Exercise requirements: Give the number of lines in the material below that contain the word "center". No other content is needed.
═════ Exercise input ═════
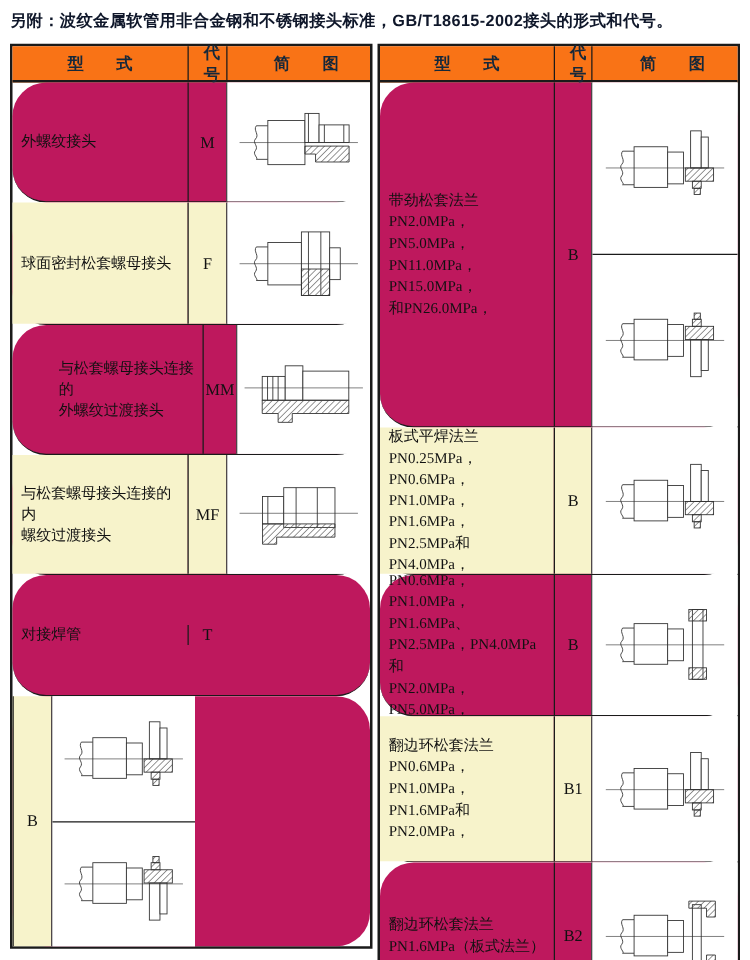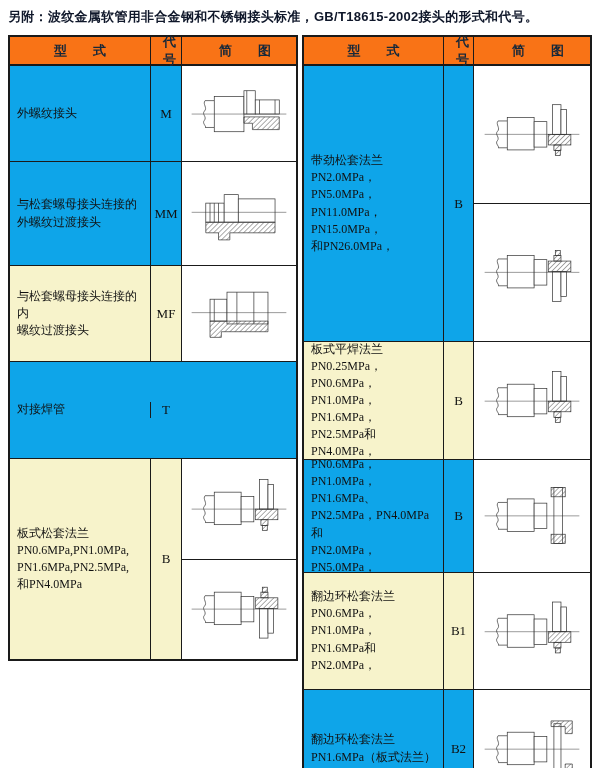--- a/index.html
+++ b/index.html
@@ -13,21 +13,21 @@
   .tables { display: flex; gap: 4px; align-items: flex-start; }
   .dtable { border: 2px solid #1a1a1a; background: #fff; }
   .dtable.side-left  { width: 290px; }
   .dtable.side-right { width: 290px; }
 
   .hdr-row { display: flex; height: 29px; background: #f97316; border-bottom: 2px solid #1a1a1a; }
   .hdr-cell {
     display: flex; align-items: center; justify-content: center;
     font-size: 13px; font-weight: bold; color: #16283a;
   }
-  .row { display: flex; border-bottom: 1px solid #1a1a1a; background: #0ea5e9; }
+  .row { display: flex; border-bottom: 1px solid #1a1a1a; background: #be185d; border-radius: 27px; }
   .row:last-child { border-bottom: none; }
 
   .cell-type {
     display: flex; align-items: center;
     padding: 3px 2px 3px 7px;
     font-family: "Liberation Serif", "DejaVu Serif", serif;
     font-size: 12px; line-height: 1.42; white-space: pre-line; overflow: hidden;
   }
   .side-left  .cell-type, .side-left  .hdr-cell.h-type { width: 140px; }
   .side-left  .cell-code, .side-left  .hdr-cell.h-code { width: 31px; }
@@ -83,21 +83,44 @@
                 <line stroke="#333" stroke-width="1" fill="none" x1="86" y1="15" x2="86" y2="48"></line>
                 <rect stroke="#333" stroke-width="1" fill="#fff" x="98" y="28" width="34" height="20"></rect>
                 <line stroke="#333" stroke-width="1" fill="none" x1="104" y1="28" x2="104" y2="48"></line>
                 <line stroke="#333" stroke-width="1" fill="none" x1="126" y1="28" x2="126" y2="48"></line>
                 <path stroke="#333" stroke-width="1" fill="url(#hatch0)" d="M82,52 H132 V70 H94 V61 H82 Z"></path>
                 <line stroke="#333" stroke-width="0.7" fill="none" x1="8" y1="48" x2="142" y2="48"></line>
               </svg>
             </div>
           </div>
         </div>
-        <div class="row" style="height: 104px;">
+        <div class="row hl" style="height: 98px;">
+          <div class="cell-type">球面密封松套螺母接头</div>
+          <div class="cell-code">F</div>
+          <div class="cell-diag">
+            <div class="diagram-box">
+              <svg viewBox="0 0 150 95" preserveAspectRatio="xMidYMid meet">
+                <defs>
+                  <pattern id="hatch1" width="5" height="5" patternUnits="userSpaceOnUse" patternTransform="rotate(45)">
+                    <line x1="0" y1="0" x2="0" y2="5" stroke="#555" stroke-width="1.4"></line>
+                  </pattern>
+                </defs>
+                <path stroke="#333" stroke-width="1" fill="#fff" d="M40,29 H27 C23,34 31,39 26,44 C22,48 30,52 26,57 C22,61 30,66 27,67 H40"></path>
+                <rect stroke="#333" stroke-width="1" fill="#fff" x="40" y="24" width="38" height="48"></rect>
+                <rect stroke="#333" stroke-width="1" fill="#fff" x="78" y="12" width="32" height="72"></rect>
+                <line stroke="#333" stroke-width="1" fill="none" x1="86" y1="12" x2="86" y2="84"></line>
+                <line stroke="#333" stroke-width="1" fill="none" x1="100" y1="12" x2="100" y2="84"></line>
+                <rect stroke="#333" stroke-width="1" fill="#fff" x="110" y="30" width="12" height="36"></rect>
+                <rect stroke="#333" stroke-width="1" fill="url(#hatch1)" x="78" y="54" width="32" height="30"></rect>
+                <line stroke="#333" stroke-width="0.7" fill="none" x1="8" y1="48" x2="142" y2="48"></line>
+              </svg>
+            </div>
+          </div>
+        </div>
+        <div class="row" style="height: 104px; padding-left: 30px;">
           <div class="cell-type">与松套螺母接头连接的
 外螺纹过渡接头</div>
           <div class="cell-code">MM</div>
           <div class="cell-diag">
             <div class="diagram-box">
               <svg viewBox="0 0 150 95" preserveAspectRatio="xMidYMid meet">
                 <defs>
                   <pattern id="hatch2" width="5" height="5" patternUnits="userSpaceOnUse" patternTransform="rotate(45)">
                     <line x1="0" y1="0" x2="0" y2="5" stroke="#555" stroke-width="1.4"></line>
                   </pattern>
@@ -155,24 +178,20 @@
                 <rect stroke="#333" stroke-width="1" fill="#fff" x="62" y="23" width="30" height="50"></rect>
                 <rect stroke="#333" stroke-width="1" fill="#fff" x="92" y="29" width="46" height="38"></rect>
                 <line stroke="#333" stroke-width="1" fill="none" x1="97" y1="34" x2="134" y2="34" stroke-dasharray="2,2"></line>
                 <line stroke="#333" stroke-width="1" fill="none" x1="97" y1="62" x2="134" y2="62" stroke-dasharray="2,2"></line>
                 <line stroke="#333" stroke-width="0.7" fill="none" x1="8" y1="48" x2="142" y2="48"></line>
               </svg>
             </div>
           </div>
         </div>
         <div class="row hl" style="height: 200px;">
-          <div class="cell-type">板式松套法兰
-PN0.6MPa,PN1.0MPa,
-PN1.6MPa,PN2.5MPa,
-和PN4.0MPa</div>
           <div class="cell-code">B</div>
           <div class="cell-diag">
             <div class="diagram-box">
               <svg viewBox="0 0 150 95" preserveAspectRatio="xMidYMid meet">
                 <defs>
                   <pattern id="hatch5" width="5" height="5" patternUnits="userSpaceOnUse" patternTransform="rotate(45)">
                     <line x1="0" y1="0" x2="0" y2="5" stroke="#555" stroke-width="1.4"></line>
                   </pattern>
                 </defs>
                 <path stroke="#333" stroke-width="1" fill="#fff" d="M40,29 H27 C23,34 31,39 26,44 C22,48 30,52 26,57 C22,61 30,66 27,67 H40"></path>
═════
Exercise answer: 2